Ce chiffre englobe les personnes tuées dans les violences et celles qui sont mortes de faim ou en raison de la déliquescence des services de santé due au conflit.

Le bilan de la guerre civile au Soudan du Sud serait considérablement plus élevé que ce qui avait été rapporté jusqu’à présent, à en croire une étude rendue publique mercredi 26 septembre, qui avance le chiffre global de plus de 380 000 morts. Les affrontements ont éclaté en décembre 2013 entre les forces du président Salva Kiir et les combattants fidèles à son ancien vice-président Riek Machar, qui venait d’être limogé à la suite de désaccords politiques.

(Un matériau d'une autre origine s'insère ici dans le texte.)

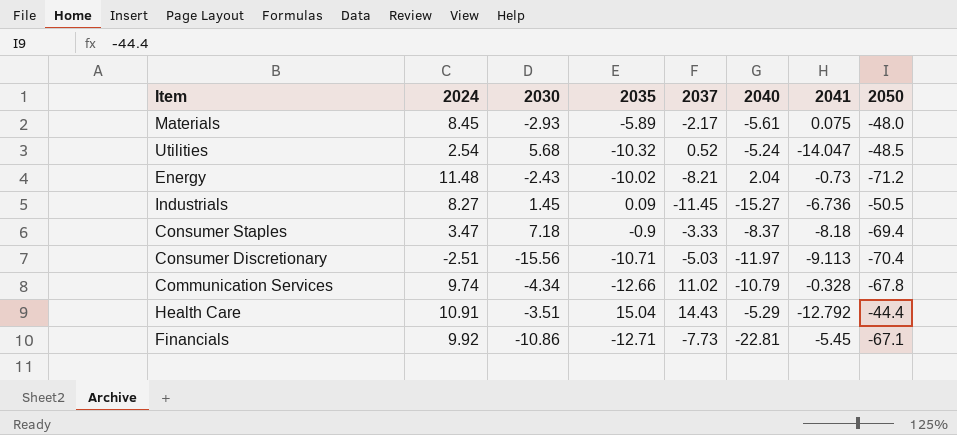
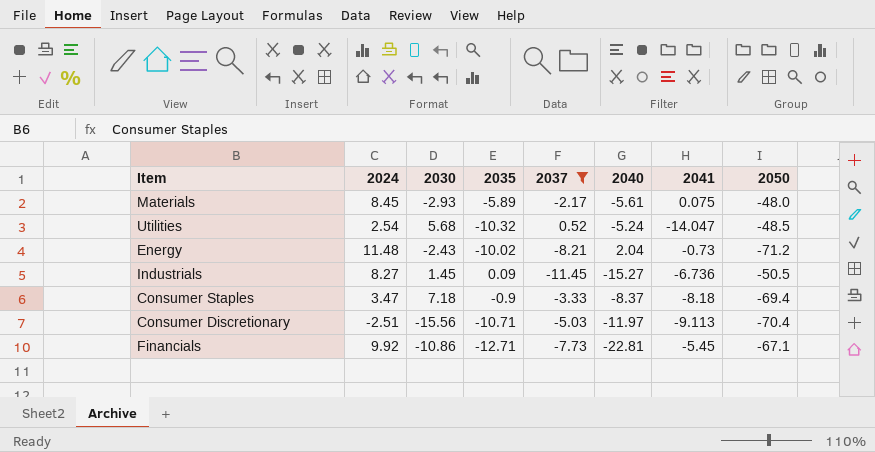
filter: none -> 2037 <= 0.52

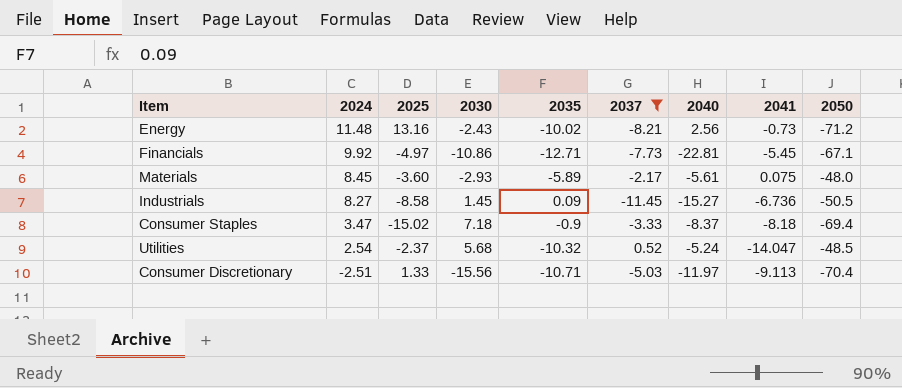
row order: none -> 2024 descending
column 2025 | position: none -> 3
Energy | 2040: 2.04 -> 2.56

Un responsable des Nations unies déclarait en 2016 que 50 000 personnes avaient été tuées et que près d’un quart des 12 millions d’habitants du Soudan du Sud avaient été déplacés par les combats.

Mettre un terme à la guerre civile

Une nouvelle étude, réalisée par chercheurs de la London School of Hygiene and Tropical Medicine, montre cependant que le nombre de personnes mortes du fait du conflit sud-soudanais est plus proche de 400 000. « Environ 383 000 Soudanais du Sud sont morts du fait de la guerre civile au Soudan du Sud, entre décembre 2013 et avril 2018 », ont conclu les chercheurs dans leur rapport.

Ce chiffre englobe les personnes tuées dans les violences (190 000) et celles qui sont mortes de faim ou en raison de la déliquescence des services de santé due au conflit civil. « Le nombre véritable de victimes pourrait être considérablement plus élevé », estiment en outre les auteurs du rapport.

Salva Kiir a signé un accord de paix avec Riek Machar et d’autres factions rebelles le 12 septembre à Addis-Abeba, pour mettre un terme à la guerre civile. Un précédent accord de paix, signé en 2015, avait été rompu un an plus tard.